(Beginning of Source data)

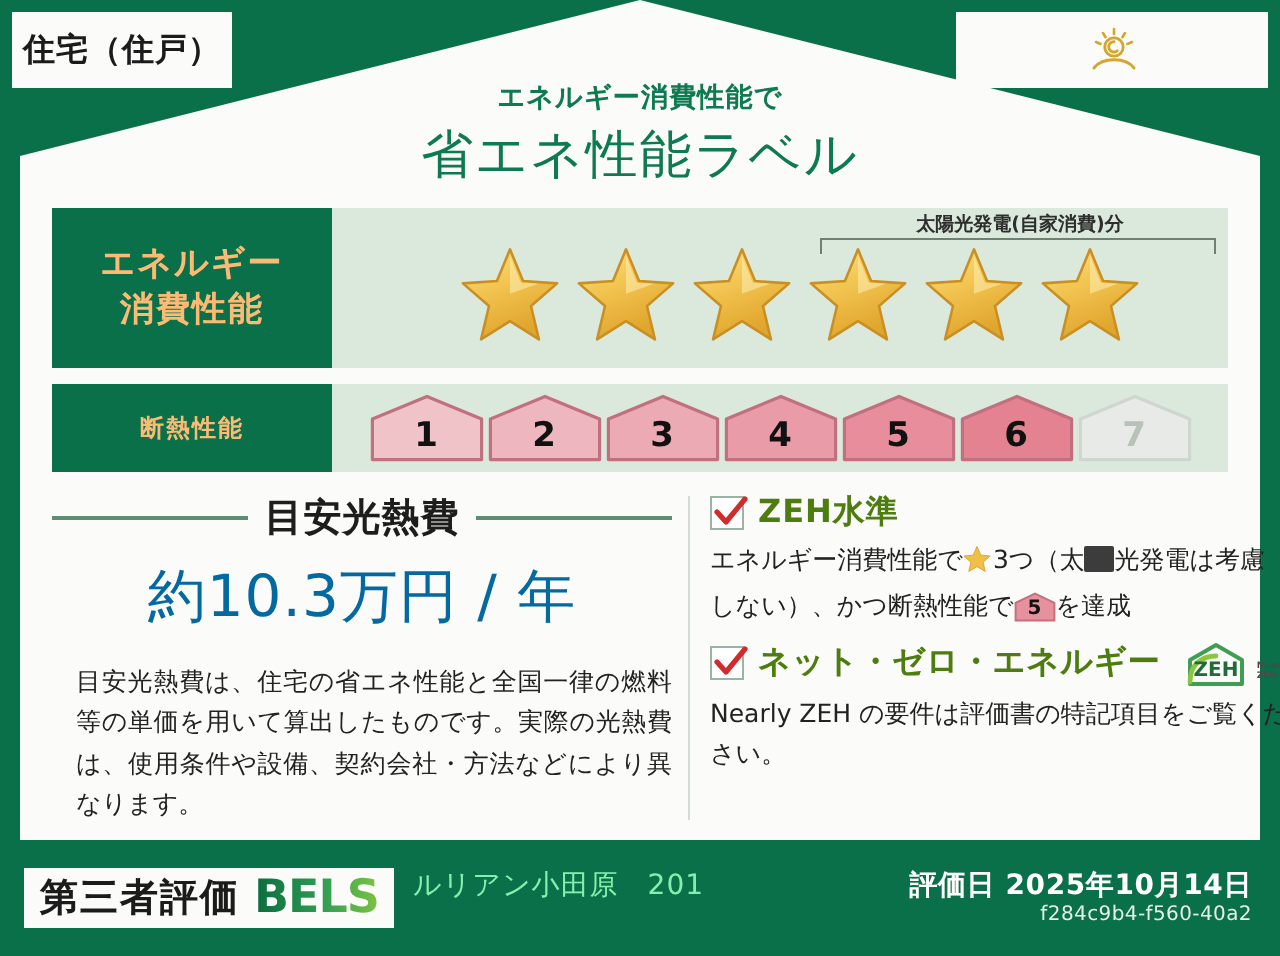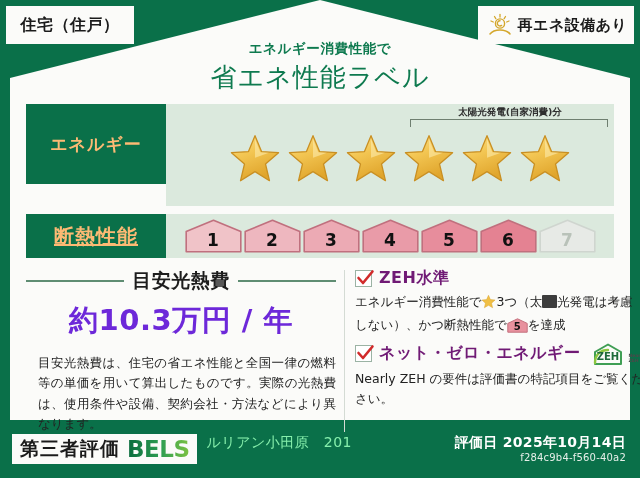--- a/index.html
+++ b/index.html
@@ -19,7 +19,7 @@
     display:flex;align-items:center;justify-content:center;
     font-weight:bold;color:#1b1b1b;letter-spacing:.5px;
   }
-  #badge-type{left:6px;width:128px;height:38px;font-size:16px;}
+  #badge-type{left:6px;width:110px;height:38px;font-size:16px;}
   #badge-renew{right:6px;width:154px;height:38px;font-size:15px;gap:5px;padding-left:2px;}
   #badge-renew .sun-ico{flex:0 0 auto;line-height:0;}
 

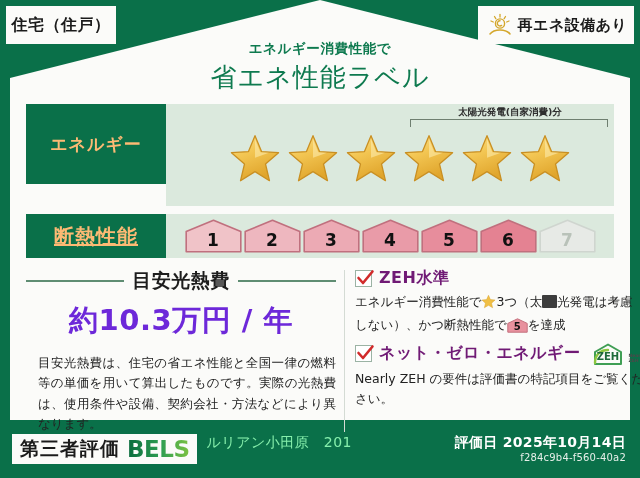--- a/index.html
+++ b/index.html
@@ -177,7 +177,6 @@
         <path d="M3 21 C7 15.5, 19 15.5, 23 21" fill="none" stroke="#d4a72c" stroke-width="1.5" stroke-linecap="round"></path>
       </svg>
     </span>
-    <span>再エネ設備あり</span>
   </div>
 
   <div id="card">

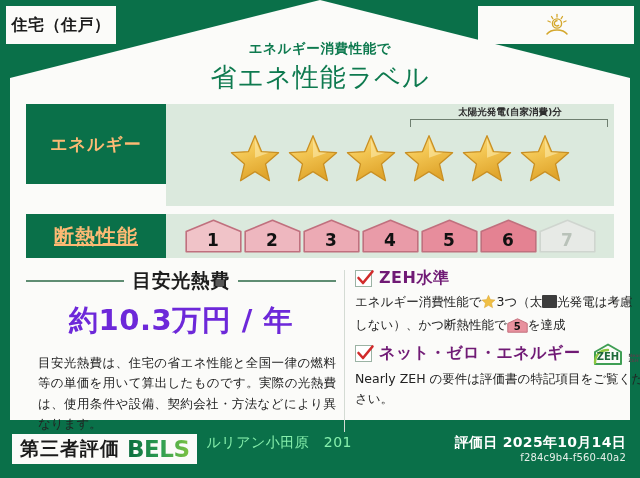--- a/index.html
+++ b/index.html
@@ -55,7 +55,7 @@
     display:flex;align-items:center;justify-content:center;
   }
   #energy-label{height:80px;}
-  #energy-stars{height:102px;padding-left:20px;}
+  #energy-stars{height:80px;padding-left:20px;}
   #insul-label{height:44px;font-size:20px;text-decoration:underline;}
   #insul-value{height:44px;}
 

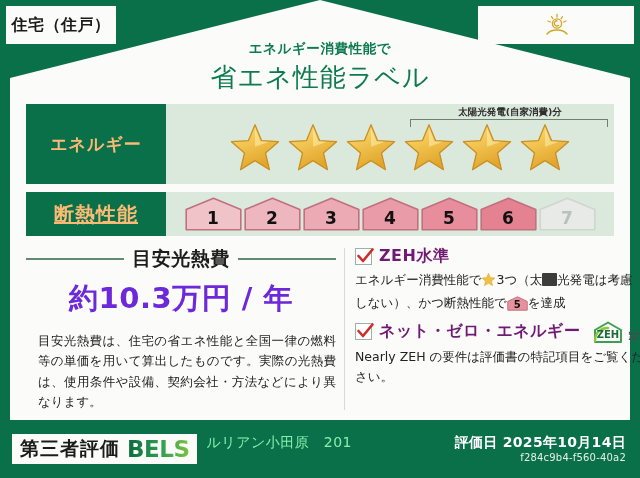--- a/index.html
+++ b/index.html
@@ -184,6 +184,7 @@
     <div class="perf-row" id="row-energy">
       <div class="perf-label" id="energy-label">
         <span>エネルギー</span>
+        <span>消費性能</span>
       </div>
       <div class="perf-value" id="energy-stars">
         <div id="solar-note">太陽光発電(自家消費)分</div>

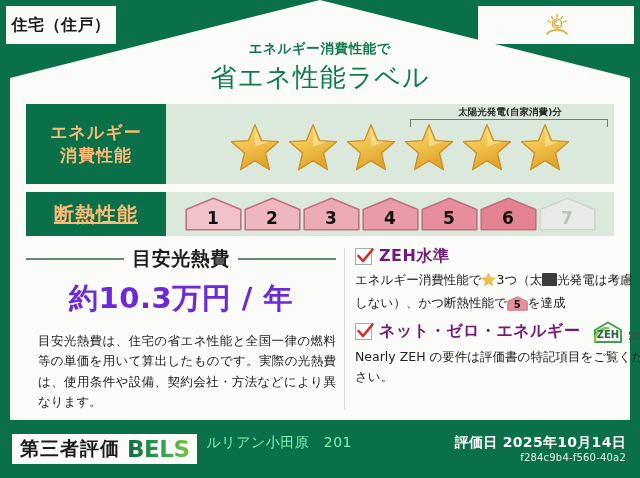--- a/index.html
+++ b/index.html
@@ -56,7 +56,7 @@
   }
   #energy-label{height:80px;}
   #energy-stars{height:80px;padding-left:20px;}
-  #insul-label{height:44px;font-size:20px;text-decoration:underline;}
+  #insul-label{height:44px;font-size:12px;}
   #insul-value{height:44px;}
 
   

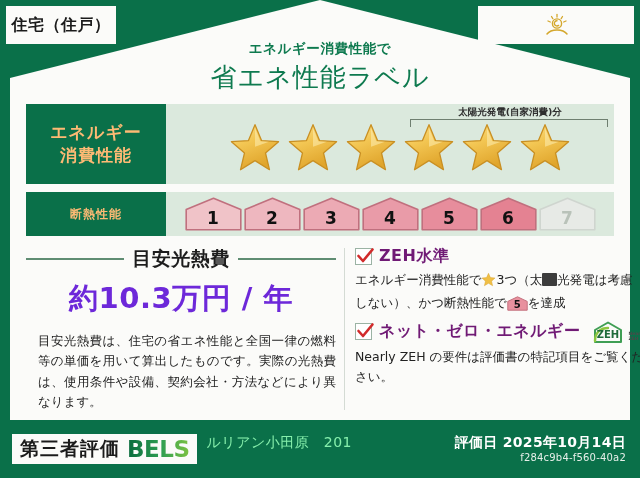--- a/index.html
+++ b/index.html
@@ -115,7 +115,7 @@
   }
   .check-box svg{position:absolute;left:0px;top:-2px;}
   .check-title{
-    font-size:16px;font-weight:bold;color:#701a75;letter-spacing:.5px;white-space:nowrap;
+    font-size:16px;font-weight:bold;color:#4d7c0f;letter-spacing:.5px;white-space:nowrap;
   }
   .check-body{font-size:12.5px;line-height:1.62;color:#222;margin-top:3px;}
   .inline-star{display:inline-block;vertical-align:-3px;}

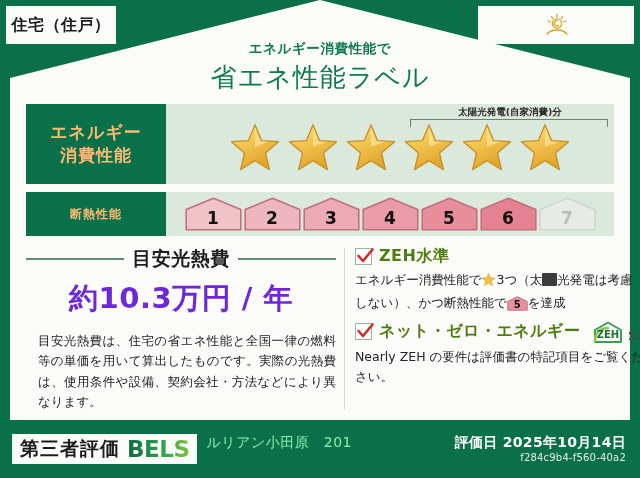--- a/index.html
+++ b/index.html
@@ -97,7 +97,7 @@
     font-size:19px;font-weight:bold;color:#1d1d1d;letter-spacing:.5px;white-space:nowrap;
   }
   #cost-value{
-    text-align:center;color:#6d28d9;font-weight:bold;
+    text-align:center;color:#0369a1;font-weight:normal;
     font-size:29px;margin-top:7px;letter-spacing:.5px;
   }
   #cost-note{

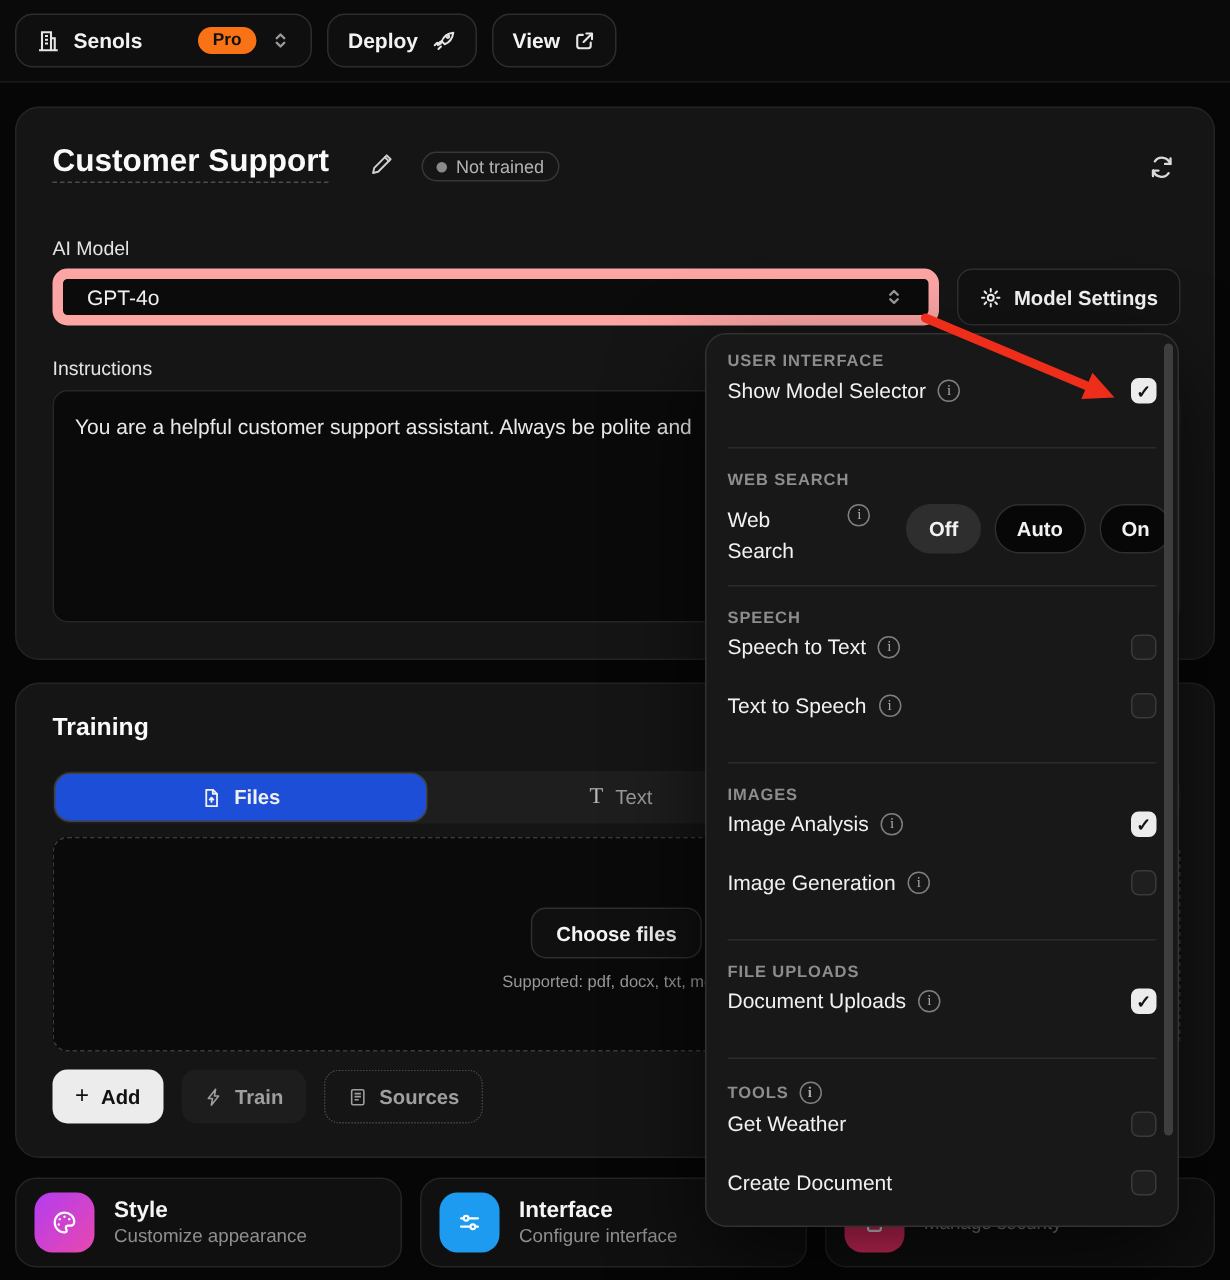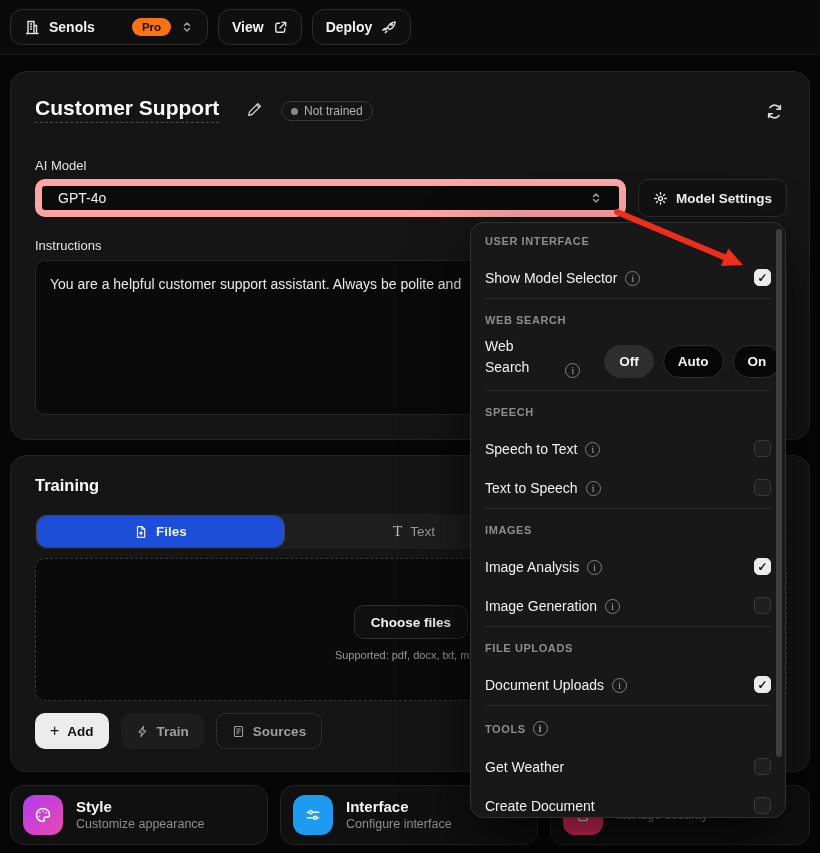--- a/index.html
+++ b/index.html
@@ -200,23 +200,23 @@
 
 
   <div class="tb-btn">
+    <span>Deploy</span>
+    <span class="ico">
+      <svg width="16" height="16" viewBox="0 0 16 16" fill="none" stroke="currentColor" stroke-width="1.3" stroke-linecap="round" stroke-linejoin="round">
+        <path d="M8.5 10.5c3.2-1.2 5.2-3.6 5.7-7.7-4.1.5-6.5 2.5-7.7 5.7l2 2z"></path>
+        <circle cx="10.6" cy="5.4" r=".9"></circle>
+        <path d="M6.5 8.5c-1.2.2-2 .9-2.6 2.6 1.7-.6 2.4-1.4 2.6-2.6zM3.5 9.5l-1.7 1.7M6 12l-1.7 1.7"></path>
+      </svg>
+    </span>
+  </div>
+
+  <div class="tb-btn">
     <span>View</span>
     <span class="ico">
       <svg width="15" height="15" viewBox="0 0 16 16" fill="none" stroke="currentColor" stroke-width="1.5" stroke-linecap="round" stroke-linejoin="round">
         <path d="M7 3.5H4.8A1.8 1.8 0 0 0 3 5.3v6A1.8 1.8 0 0 0 4.8 13h6a1.8 1.8 0 0 0 1.8-1.8V9"></path>
         <path d="M9.5 2.5h4v4"></path>
           <path d="M13.2 2.8 7.5 8.5"></path>
-      </svg>
-    </span>
-  </div>
-
-  <div class="tb-btn">
-    <span>Deploy</span>
-    <span class="ico">
-      <svg width="16" height="16" viewBox="0 0 16 16" fill="none" stroke="currentColor" stroke-width="1.3" stroke-linecap="round" stroke-linejoin="round">
-        <path d="M8.5 10.5c3.2-1.2 5.2-3.6 5.7-7.7-4.1.5-6.5 2.5-7.7 5.7l2 2z"></path>
-        <circle cx="10.6" cy="5.4" r=".9"></circle>
-        <path d="M6.5 8.5c-1.2.2-2 .9-2.6 2.6 1.7-.6 2.4-1.4 2.6-2.6zM3.5 9.5l-1.7 1.7M6 12l-1.7 1.7"></path>
       </svg>
     </span>
   </div>

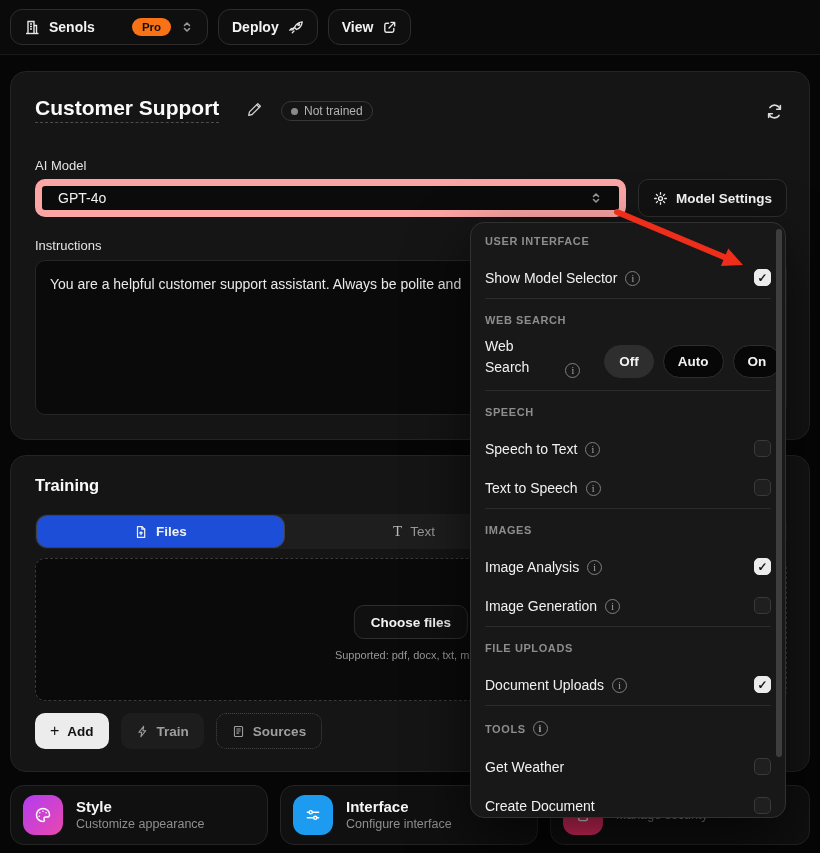--- a/index.html
+++ b/index.html
@@ -145,7 +145,7 @@
     display:flex; align-items:center; gap:7px;
   }
   .p-row {
-    display:flex; align-items:flex-end; margin-top:5px; min-height:34px;gap:12px;
+    display:flex; align-items:flex-start; margin-top:5px; min-height:34px;gap:12px;
   }
   .p-label { font-size:14px; color:#f1f1f1; display:flex; align-items:center; gap:8px; }
   .p-label.narrow { max-width:64px; line-height:1.5; flex-wrap:wrap; }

(End of Source data)

■ Work item: Your answer should be only the number of lines, in the entries above, that include "circle".

■ Output below: 2